Your task is to repeat the entries underneath exactly, minus the pictures.

● Supplied material
■ ■ ■

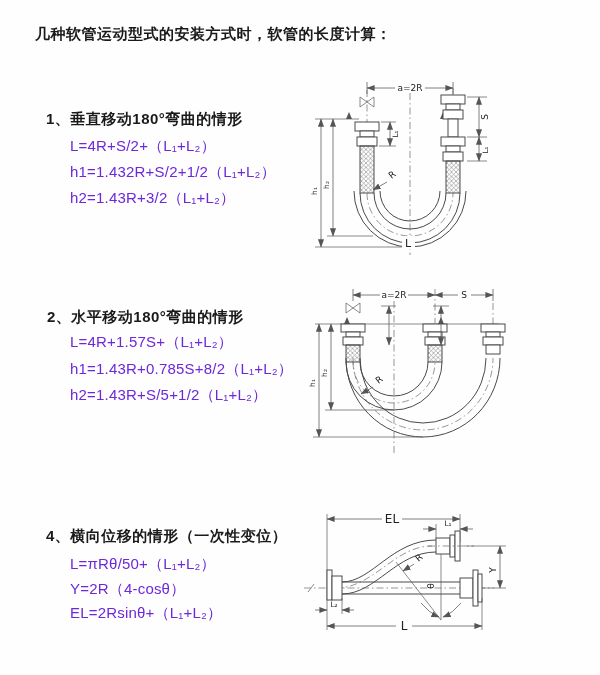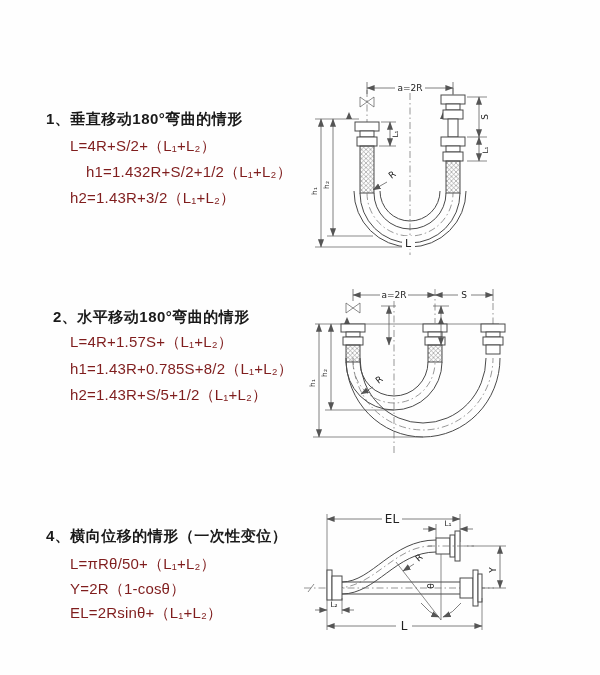"几种软管运动型式的安装方式时，软管的长度计算：" div.title { html: none -> <div>几种软管运动型式的安装方式时，软管的长度计算：</div> }
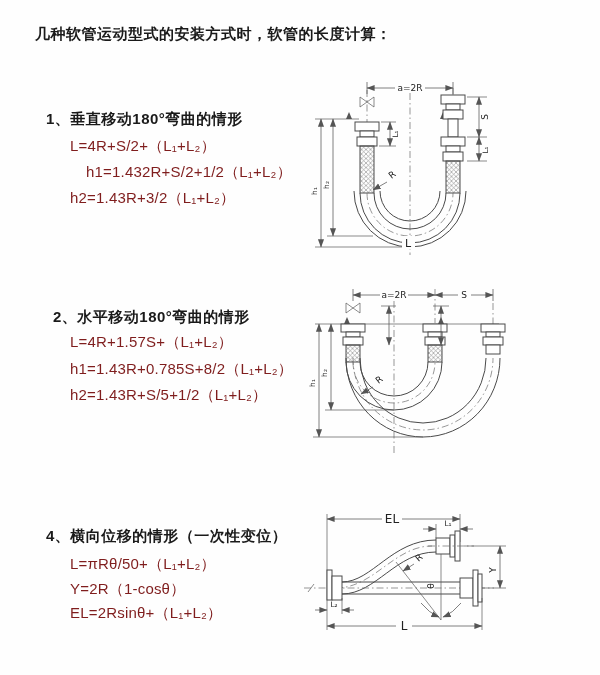"L=4R+S/2+（L₁+L₂）" .formula { color: #7f1d1d -> #6d28d9 }
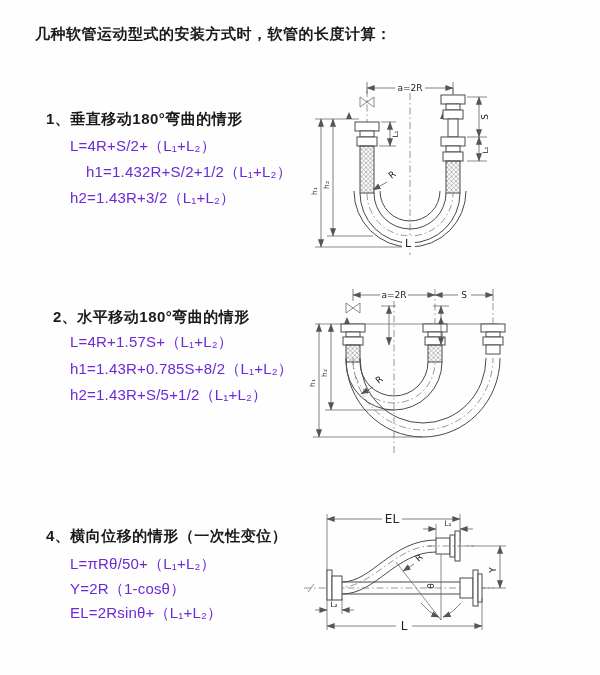"h1=1.432R+S/2+1/2（L₁+L₂）" div.formula { left: 86px -> 70px }
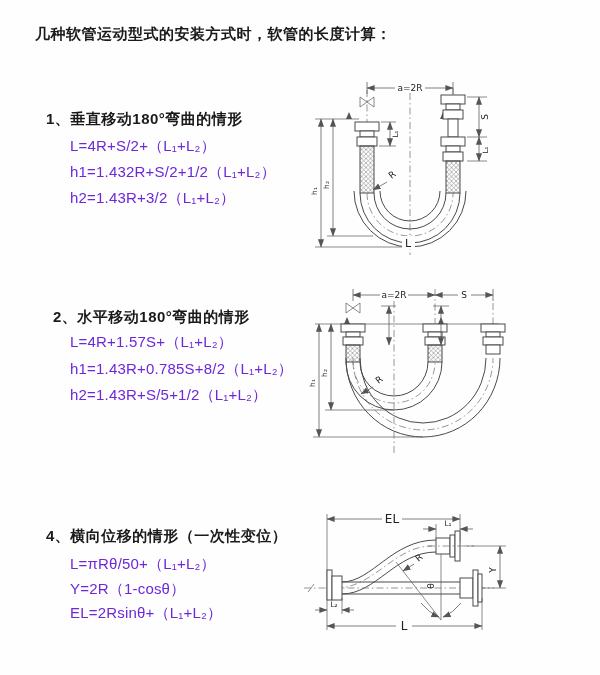"2、水平移动180°弯曲的情形" div.heading { left: 53px -> 47px }
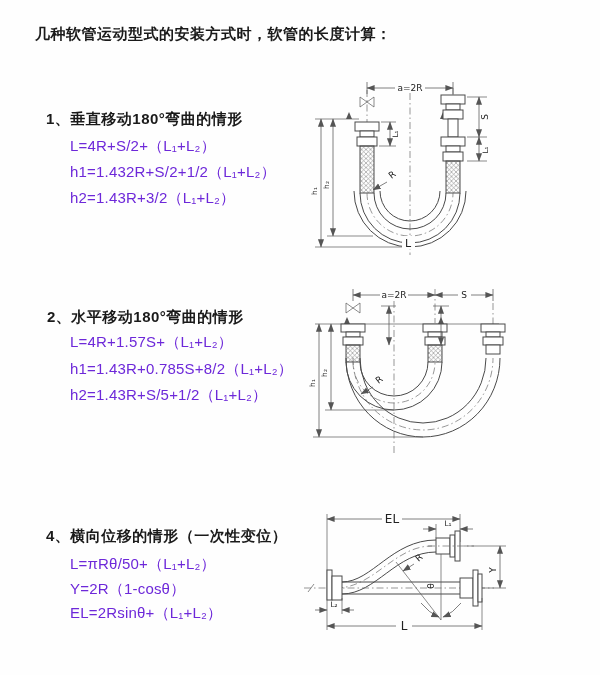"Y=2R（1-cosθ）" div.formula { text: 1-cosθ -> 4-cosθ }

■ ■ ■

● Solution
"几种软管运动型式的安装方式时，软管的长度计算：" div.title { html: none -> <div>几种软管运动型式的安装方式时，软管的长度计算：</div> }
"L=4R+S/2+（L₁+L₂）" .formula { color: #7f1d1d -> #6d28d9 }
"h1=1.432R+S/2+1/2（L₁+L₂）" div.formula { left: 86px -> 70px }
"2、水平移动180°弯曲的情形" div.heading { left: 53px -> 47px }
"Y=2R（1-cosθ）" div.formula { text: 1-cosθ -> 4-cosθ }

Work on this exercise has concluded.